The updated best practices build off the work of a 2014 task force and reflect an ongoing commitment to help patients resolve their medical bills.
ACA International and the Healthcare Financial Management Association Medical Accounts Receivable Resolution Task Force reconvened this year to update best practices for the fair resolution of patients’ medical bills and address financial assistance policies in response to the COVID-19 pandemic.
The report reflects the task force’s consensus on the current state of best practices related to the equitable resolution of the patient portion of medical bills.
ACA and HFMA worked together on the 28-page report, which updates and extends guidance that was originally published by HFMA in 2014. The report emphasizes the importance of educating patients and ensuring that they understand the account resolution process.
Serving on the task force are ACA’s CEO Mark Neeb, ACA’s Vice President and Senior Counsel of Federal Advocacy Leah Dempsey, and ACA members from State Collection Service Inc.: Tim Haag, president, and Steve Beard, chief business development officer.
“ACA members have been working with consumers over the past several months to help them understand their options and provide solutions to financial challenges,” Neeb said. “We greatly appreciate the collaboration with HFMA and the other partners to develop best practices for fair resolution of medical debts that document ACA members’ compassionate approach and their commitment to continue serving consumers throughout the COVID-19 crisis and beyond.”
With a focus on patient education and communication, the best practices are designed to help patients engage in their health care and become active participants in resolving outstanding accounts.
“This year was a critical time to revisit and update these best practices on behalf of health care providers and accounts receivable management companies with the goal to help consumers resolve and understand their medical bills,” Neeb said. “We know medical debt sometimes comes with added challenges and uncertainty and it is the mission of the accounts receivable management industry and its health care provider partners to work together to offer solutions, education and guidance.”
The report includes best practices for modifying financial assistance policies in response to the COVID-19 pandemic and recommended safeguards to implement before initiating actions, such as credit bureau reporting, that some hospitals and their business affiliates may elect to pursue in accordance with account resolution policies that have been approved by the hospital’s board of directors or other authorizing body.
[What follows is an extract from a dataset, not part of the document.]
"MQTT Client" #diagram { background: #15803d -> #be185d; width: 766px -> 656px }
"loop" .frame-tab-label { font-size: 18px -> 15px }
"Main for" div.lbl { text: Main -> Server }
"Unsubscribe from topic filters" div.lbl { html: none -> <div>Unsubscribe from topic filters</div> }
The framework for the best practices includes:
- Patient-Friendly Billing – The task force’s goal was to identify a common set of account resolution best practices that align with the federal requirements.
- Patient Education – Education should be designed to engage patients and help them understand their financial responsibility with regard to their account balance, including what it is made up of and how to resolve it.
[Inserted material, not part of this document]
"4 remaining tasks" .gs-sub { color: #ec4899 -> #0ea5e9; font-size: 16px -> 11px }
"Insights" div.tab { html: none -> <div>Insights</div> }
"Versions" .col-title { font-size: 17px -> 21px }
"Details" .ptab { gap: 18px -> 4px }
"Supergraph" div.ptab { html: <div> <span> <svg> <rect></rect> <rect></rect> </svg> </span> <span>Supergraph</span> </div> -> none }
- Communications – Providing a clear understanding of what to expect at every stage in the process helps patients engage in their health care and become active participants in resolving outstanding accounts.
- Price Transparency – Providing patients with access to price estimates is a core part of the education and engagement process. The price estimate allows for tangible discussion of the patient’s obligation and facilitates discussion of potential sources of coverage, financial assistance and payment plans, as necessary. When hospitals have highly reliable price estimates for scheduled services, these estimates should be provided to patients proactively.
This report emphasizes the importance of patient education early in the accounts resolution process, but educational efforts should not stop then. The best practices are for the provider or business associate to offer ongoing education to reinforce the opportunities (e.g., financial assistance, payment plans, other sources of coverage) patients have for positive account resolution. Therefore, providers and business associates must use every patient communication to engage and educate the patient about their account resolution options.
The report also covers price transparency, patient-friendly billing, health plans and working with uninsured patients, among other topics.
The report maps out the entire medical accounts receivable resolution process from preservice to post-discharge, incorporating elements from HFMA’s Patient Financial Communications Best Practices and Patient-Friendly Billing initiative. It details financial assistance policy communication requirements for not-for-profit hospitals, which the task force recommends all hospitals should follow, regardless of tax-exempt status. A section on frequently asked questions addresses the basics of the account resolution process, working with account resolution business affiliates, steps to take when initiating certain collection actions and final disposition of unresolved accounts. Appendixes include a sample public health emergency financial assistance policy, relevant legal provisions, a glossary of terms and sample consent language.
The report was developed with the support of State Collection Service.
“The creation of best practices will enable health care providers, their business partners and patients to work collaboratively, in a consistent manner, to resolve outstanding accounts,” Haag said. “Our goal is to provide empathetic, knowledgeable assistance to both providers and patients by offering all possible solutions in account resolution.”
Members of HFMA’s 2020 Medical Accounts Receivable Resolution Task Force include a diverse group of providers, consumer advocates and collection agencies.